Task instructions => Reproduce the listing in full, pictures excluded.
##### Supplied data #####
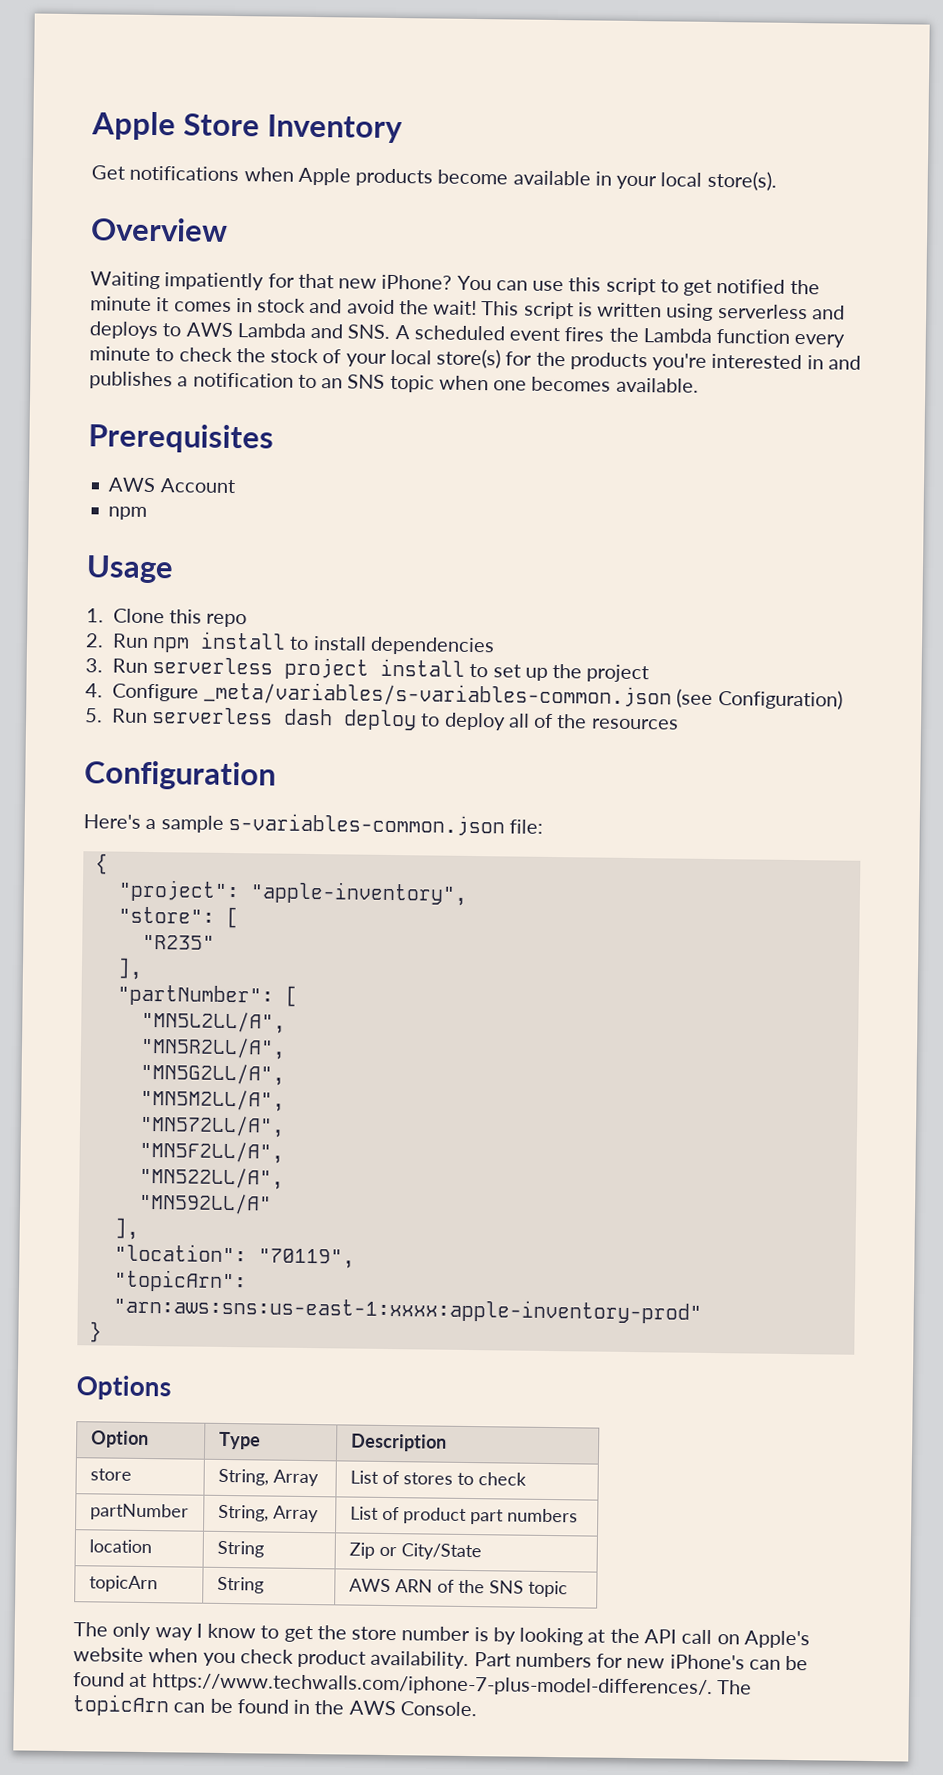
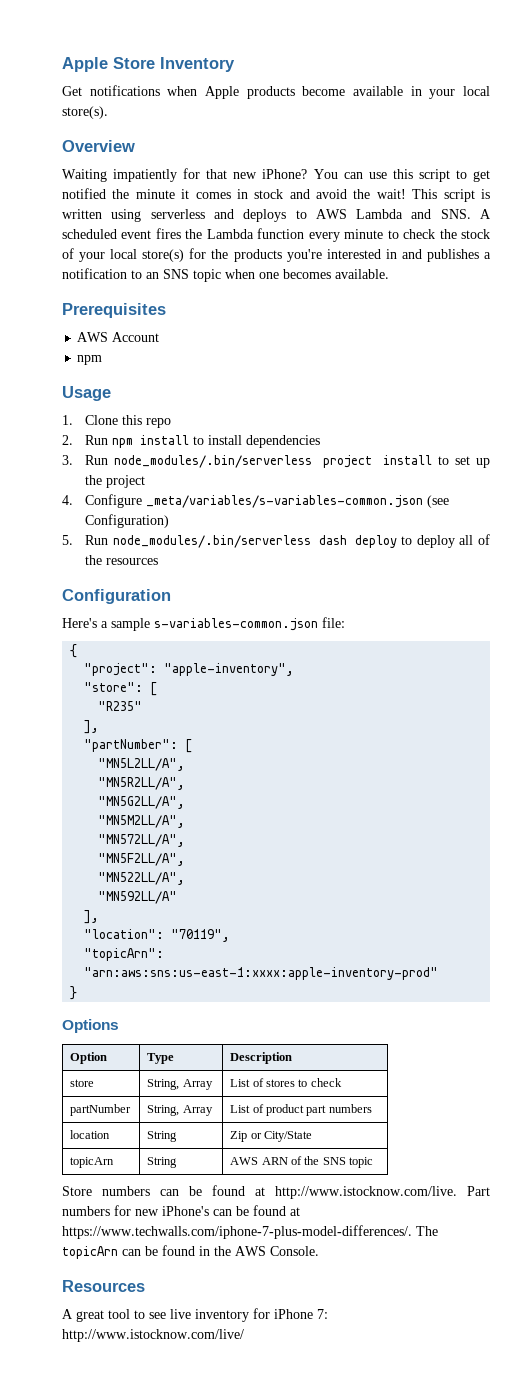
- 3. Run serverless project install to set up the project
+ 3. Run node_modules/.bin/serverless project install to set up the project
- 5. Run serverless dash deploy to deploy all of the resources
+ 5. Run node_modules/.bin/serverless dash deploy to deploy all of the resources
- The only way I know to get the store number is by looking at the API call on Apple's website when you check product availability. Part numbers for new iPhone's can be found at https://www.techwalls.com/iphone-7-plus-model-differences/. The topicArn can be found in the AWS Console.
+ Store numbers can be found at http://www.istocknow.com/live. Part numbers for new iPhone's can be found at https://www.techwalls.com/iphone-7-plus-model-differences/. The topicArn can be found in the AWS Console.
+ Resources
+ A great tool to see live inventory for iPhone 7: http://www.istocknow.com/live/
#####
Response to the task =>
- 3. Run serverless project install to set up the project
+ 3. Run node_modules/.bin/serverless project install to set up the project
- 5. Run serverless dash deploy to deploy all of the resources
+ 5. Run node_modules/.bin/serverless dash deploy to deploy all of the resources
- The only way I know to get the store number is by looking at the API call on Apple's website when you check product availability. Part numbers for new iPhone's can be found at https://www.techwalls.com/iphone-7-plus-model-differences/. The topicArn can be found in the AWS Console.
+ Store numbers can be found at http://www.istocknow.com/live. Part numbers for new iPhone's can be found at https://www.techwalls.com/iphone-7-plus-model-differences/. The topicArn can be found in the AWS Console.
+ Resources
+ A great tool to see live inventory for iPhone 7: http://www.istocknow.com/live/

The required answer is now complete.